§ YOUR GOAL: Go through the records and copy each line where the string "space" occurs.

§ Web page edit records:
####################

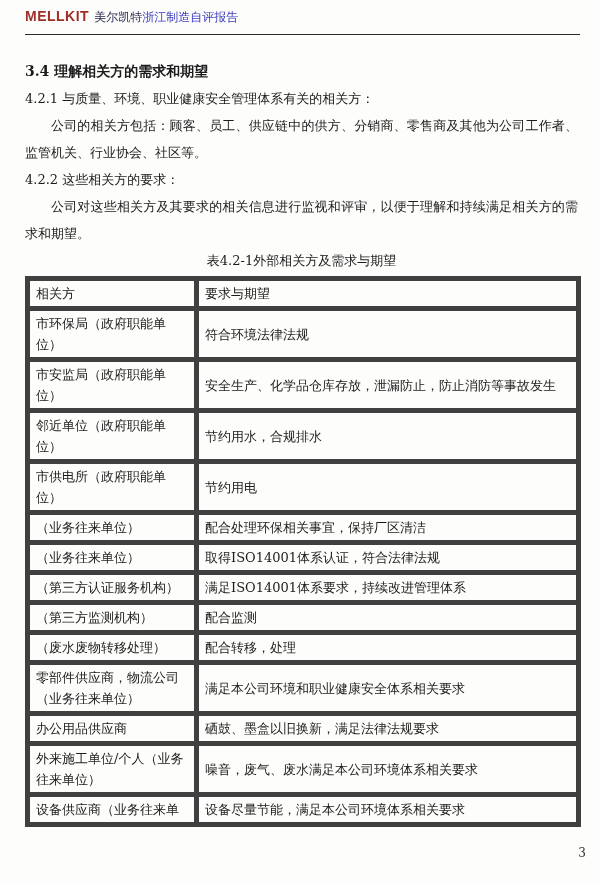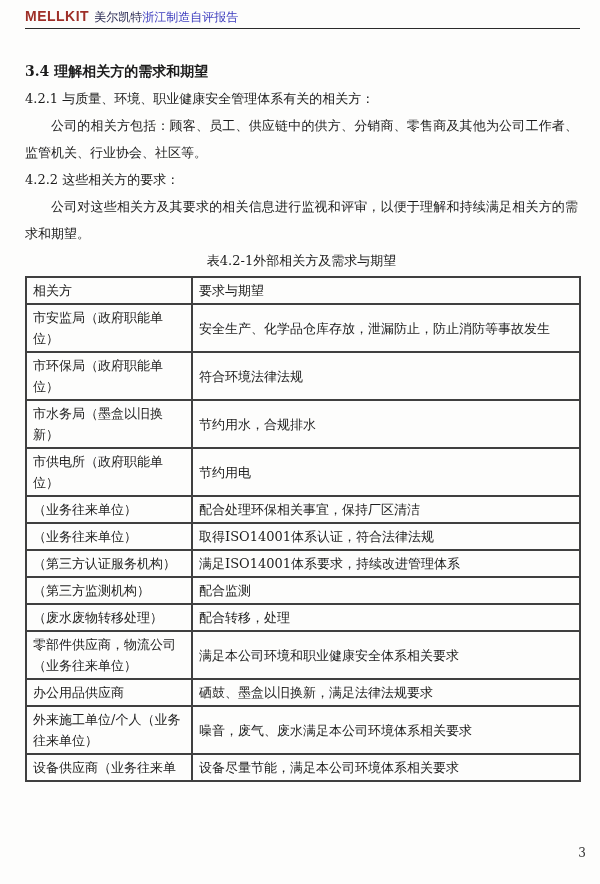--- a/index.html
+++ b/index.html
@@ -12,21 +12,21 @@
     color: #1c1c1c;
     overflow: hidden;
     box-sizing: border-box;
   }
   
   .doc-header {
     position: absolute;
     left: 25px;
     right: 20px;
     top: 6px;
-    padding-bottom: 1px;
+    padding-bottom: 7px;
     border-bottom: 1px solid #2a2a2a;
     font-size: 12px;
     line-height: 20px;
     white-space: nowrap;
   }
   .brand {
     font-family: "Liberation Sans", "DejaVu Sans", sans-serif;
     font-weight: bold;
     font-size: 14px;
     color: #9e2f28;
@@ -68,21 +68,21 @@
     margin: 1px 0 0 0;
   }
   
   table.stakeholders {
     border-collapse: collapse;
     width: 556px;
     margin-top: 2px;
     table-layout: fixed;
   }
   table.stakeholders td {
-    border: 2px solid #404040;
+    border: 5px solid #404040;
     font-size: 13px;
     line-height: 21px;
     padding: 2px 6px;
     vertical-align: middle;
     text-align: left;
     word-break: break-all;
   }
   td.col-party { width: 152px; }
   
   .page-number {
@@ -111,29 +111,29 @@
 
     <div class="table-caption">表4.2-1外部相关方及需求与期望</div>
 
     <table class="stakeholders">
       <tbody>
         <tr>
           <td class="col-party">相关方</td>
           <td>要求与期望</td>
         </tr>
         <tr>
+          <td class="col-party">市环保局（政府职能单位）</td>
+          <td>符合环境法律法规</td>
+        </tr>
+        <tr>
           <td class="col-party">市安监局（政府职能单位）</td>
           <td>安全生产、化学品仓库存放，泄漏防止，防止消防等事故发生</td>
         </tr>
         <tr>
-          <td class="col-party">市环保局（政府职能单位）</td>
-          <td>符合环境法律法规</td>
-        </tr>
-        <tr>
-          <td class="col-party">市水务局（墨盒以旧换新）</td>
+          <td class="col-party">邻近单位（政府职能单位）</td>
           <td>节约用水，合规排水</td>
         </tr>
         <tr>
           <td class="col-party">市供电所（政府职能单位）</td>
           <td>节约用电</td>
         </tr>
         <tr>
           <td class="col-party">（业务往来单位）</td>
           <td>配合处理环保相关事宜，保持厂区清洁</td>
         </tr>

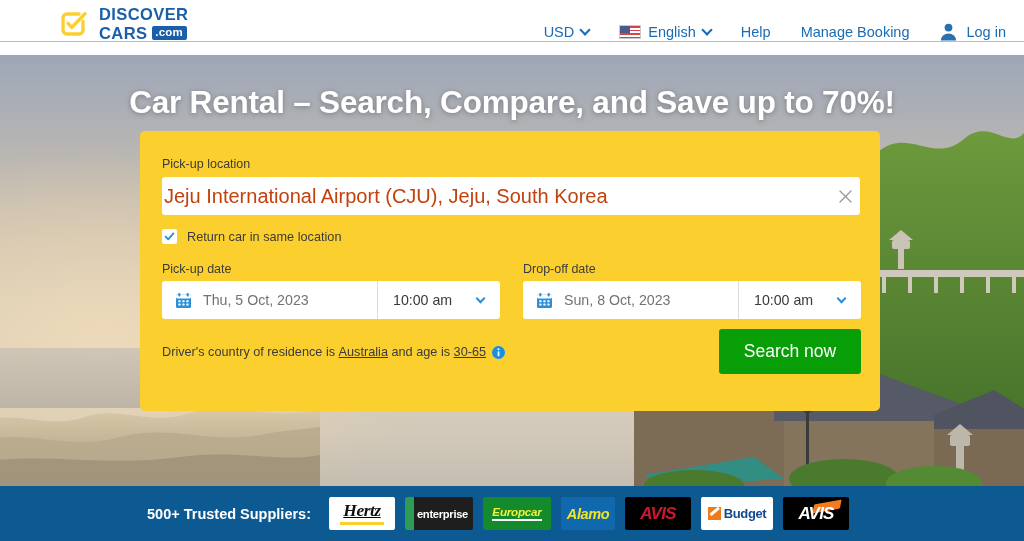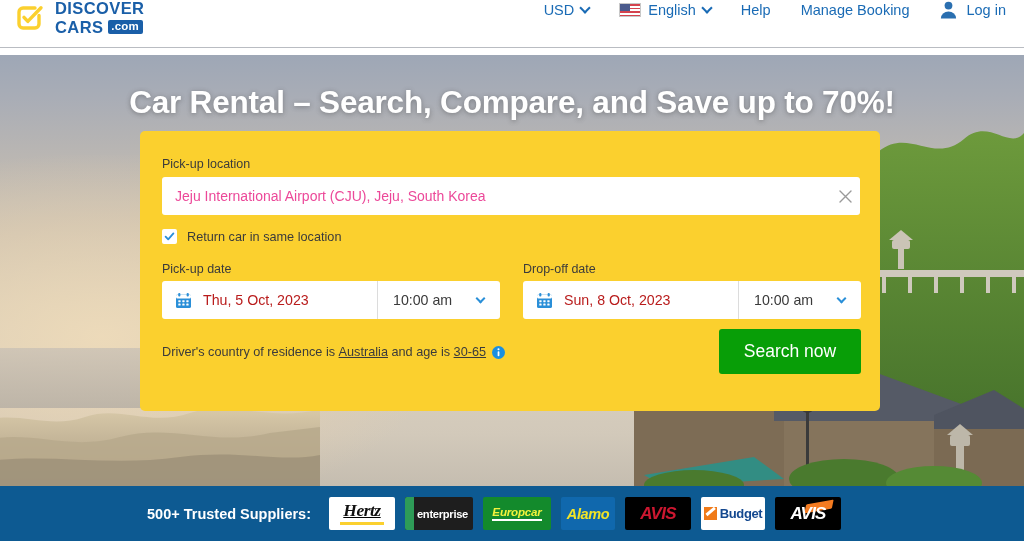--- a/index.html
+++ b/index.html
@@ -8,25 +8,26 @@
     font-family: "Liberation Sans", sans-serif;
     overflow: hidden;
     background: #fff;
   }
 
   #page { position: relative; width: 1024px; height: 541px; }
 
   
   .header {
     position: absolute; top: 0; left: 0;
-    width: 1024px; height: 48px;
+    width: 1024px; height: 42px;
     background: #ffffff;
     border-bottom: 1px solid #b9bcc2;
-    display: flex; align-items: flex-start;
+    display: flex; align-items: flex-end;
     z-index: 40;
+    padding-left: 44px;
   }
   .logo-wrap { display: flex; align-items: center; margin-left: 14px; }
   .logo-mark { position: relative; width: 30px; height: 30px; flex: none; }
   .logo-text { margin-left: 11px; line-height: 1; }
   .logo-l1 {
     font-size: 16.5px; font-weight: bold; color: #1a5fa8;
     letter-spacing: .4px; display: block;
   }
   .logo-l2 { display: flex; align-items: center; margin-top: 2px; }
   .logo-cars {
@@ -119,21 +120,21 @@
   .field-label {
     position: absolute; font-size: 12.5px; color: #3b3b3b;
   }
   .loc-label { left: 22px; top: 26px; }
   .loc-input {
     position: absolute; left: 22px; top: 46px; width: 698px; height: 38px;
     background: #ffffff; border-radius: 3px;
     display: flex; align-items: center;
   }
   .loc-value {
-    font-size: 14px; color: #ec4899; margin-left: 13px; flex: 1;
+    font-size: 20px; color: #c2410c; margin-left: 2px; flex: 1;
     white-space: nowrap; overflow: hidden; text-overflow: ellipsis;
   }
   .clear-x {
     width: 30px; height: 38px; display: flex; align-items: center;
     justify-content: center; cursor: pointer;
   }
 
   .cb-row {
     position: absolute; left: 22px; top: 98px;
     display: flex; align-items: center; cursor: pointer;
@@ -151,21 +152,21 @@
     position: absolute; top: 150px; height: 38px;
     background: #ffffff; border-radius: 3px; display: flex; align-items: center;
   }
   .date-left  { left: 22px;  width: 338px; }
   .date-right { left: 383px; width: 338px; }
   .date-part {
     flex: 1; display: flex; align-items: center; height: 38px;
     border-right: 1px solid #dcdcdc; cursor: pointer;
   }
   .cal-icon { width: 17px; height: 17px; margin-left: 13px; flex: none; }
-  .date-text { font-size: 14.2px; color: #b91c1c; margin-left: 11px; }
+  .date-text { font-size: 14.2px; color: #737373; margin-left: 11px; }
   .time-part {
     width: 122px; display: flex; align-items: center; height: 52px; cursor: pointer;
   }
   .time-text { font-size: 14.2px; color: #3a3a3a; margin-left: 15px; flex: 1; }
   .chev-blue {
     display: inline-block; width: 7px; height: 7px;
     border-right: 2px solid #2a8fd8; border-bottom: 2px solid #2a8fd8;
     transform: rotate(45deg); margin-right: 16px; margin-bottom: 4px;
   }
 
@@ -227,21 +228,21 @@
   .b-alamo { width: 54px; background: #1068ad; }
   .b-alamo .t {
     font-size: 14.5px; font-weight: bold; font-style: italic; color: #f2e426;
     letter-spacing: -.4px;
   }
   .b-avis { width: 66px; background: #000000; }
   .b-avis .t {
     font-size: 17px; font-weight: bold; font-style: italic; color: #cc1730;
     letter-spacing: -.7px;
   }
-  .b-budget { width: 64px; background: #ffffff; }
+  .b-budget { width: 72px; background: #ffffff; }
   .b-budget .sq {
     width: 13px; height: 13px; background: #f07a18; margin-right: 3px;
     flex: none; position: relative; overflow: hidden;
   }
   .b-budget .sq:after {
     content: ""; position: absolute; left: 1px; top: 3px;
     width: 11px; height: 2.5px; background: #fff; transform: rotate(-40deg);
   }
   .b-budget .t {
     font-size: 13px; font-weight: bold; color: #14488f; letter-spacing: -.4px;

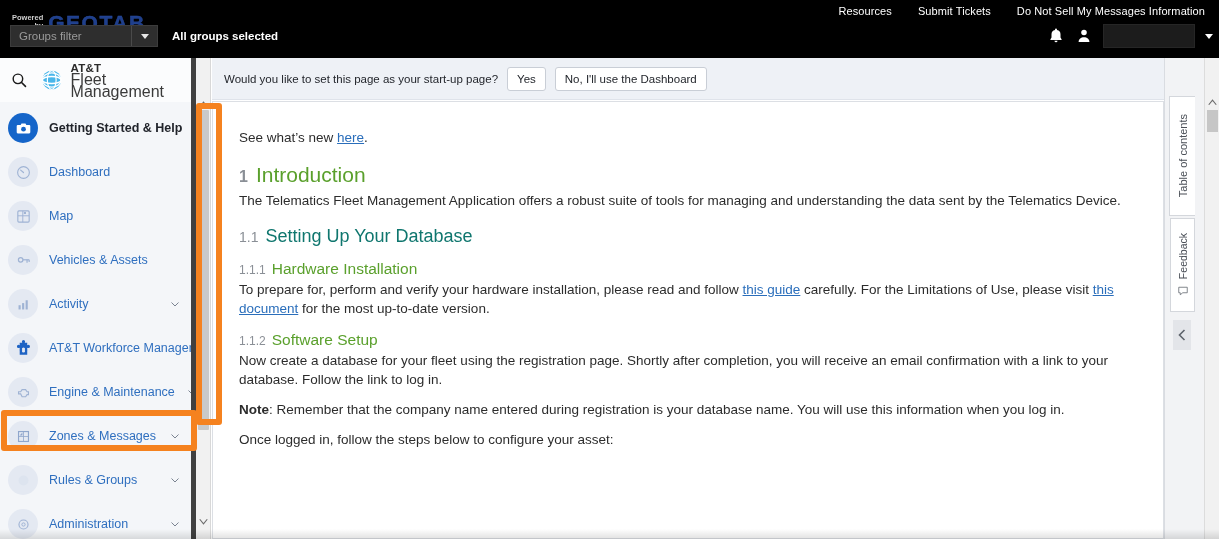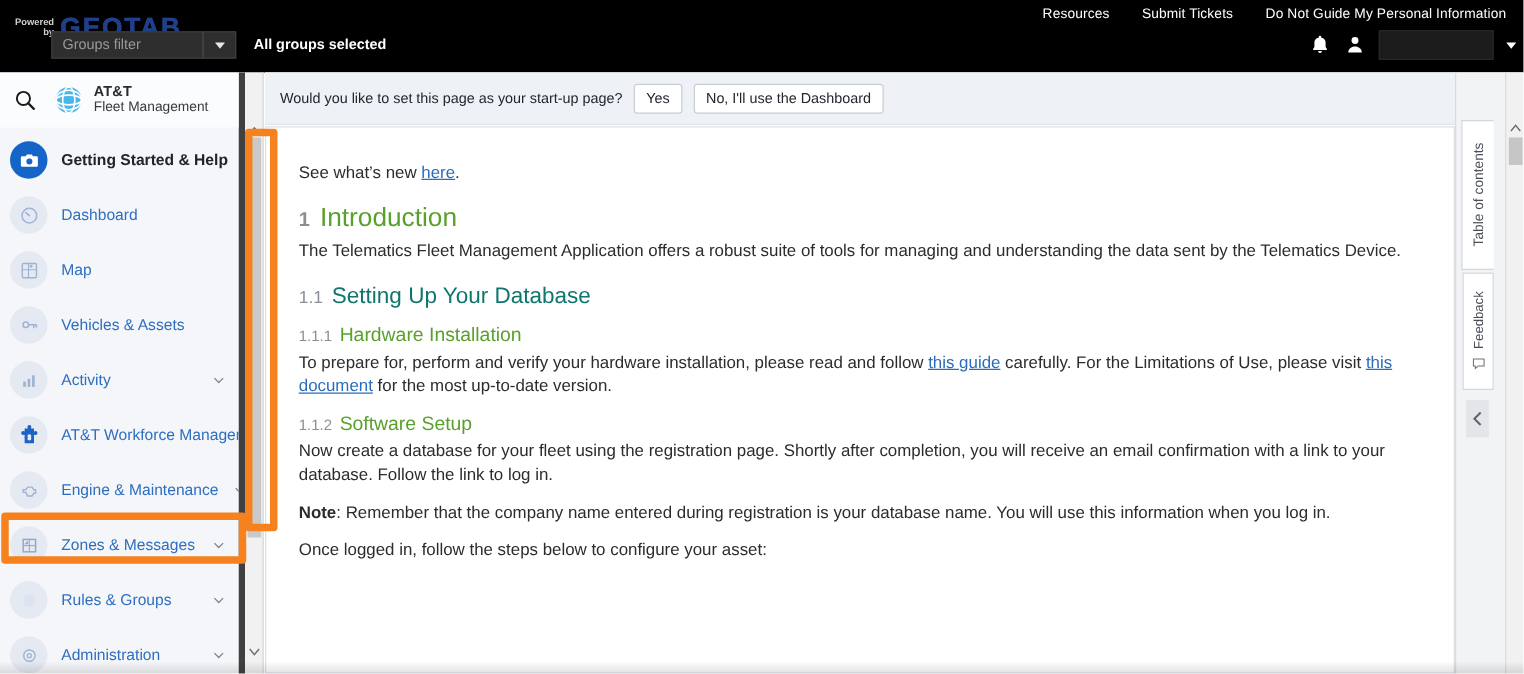--- a/index.html
+++ b/index.html
@@ -45,21 +45,21 @@
   }
   .geotab-word {
     font-size: 21px; letter-spacing: 1.5px;
     color: #1f3f8c;
     font-weight: bold;
     line-height: 22px;
     -webkit-text-stroke: 0.4px #2a4fa3;
   }
   .groups-row {
     position: absolute; left: 10px; top: 25px;
-    display: flex; align-items: center; gap: 14px; margin-left: 31px;
+    display: flex; align-items: center; gap: 14px;
   }
   .groups-filter {
     display: flex; align-items: stretch;
     width: 148px; height: 22px;
     background: #2e2e2e;
     border: 1px solid #3c3c3c;
   }
   .groups-filter .gf-text {
     flex: 1; display: flex; align-items: center;
     padding-left: 8px;
@@ -110,21 +110,21 @@
     height: 44px;
     display: flex; align-items: center;
     padding-left: 10px; gap: 12px;
     background: #fbfcfd;
   }
   .search-icon { width: 20px; height: 20px; }
   .att-brand { display: flex; align-items: center; gap: 7px; }
   .att-globe { width: 26px; height: 26px; display:block; }
   .att-text { line-height: 12px; }
   .att-text .l1 { font-size: 11.5px; font-weight: bold; color: #2b2b2b; letter-spacing:.2px;}
-  .att-text .l2 { font-size: 11px; color: #3a3a3a; }
+  .att-text .l2 { font-size: 16px; color: #3a3a3a; }
 
   .nav-list { padding-top: 4px; }
   .nav-item {
     position: relative;
     height: 44px;
     display: flex; align-items: center;
     padding-left: 8px; padding-right: 10px;
     gap: 11px;
     cursor: pointer;
   }
@@ -314,21 +314,21 @@
       <div class="geotab-powered">
         <div>Powered</div>
         <div>by</div>
       </div>
       <div class="geotab-word">GEOTAB</div>
     </div>
 
     <div class="topbar-links">
       <a href="#">Resources</a>
       <a href="#">Submit Tickets</a>
-      <a href="#">Do Not Guide My Personal Information</a>
+      <a href="#">Do Not Sell My Messages Information</a>
     </div>
 
     <div class="groups-row">
       <div class="groups-filter">
         <div class="gf-text">Groups filter</div>
         <div class="gf-arrow">
           <div class="caret-down"></div>
         </div>
       </div>
       <div class="groups-selected">All groups selected</div>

####################

§ EXERCISE ANSWER:
     white-space: nowrap;
     white-space: nowrap; overflow: hidden; text-overflow: ellipsis;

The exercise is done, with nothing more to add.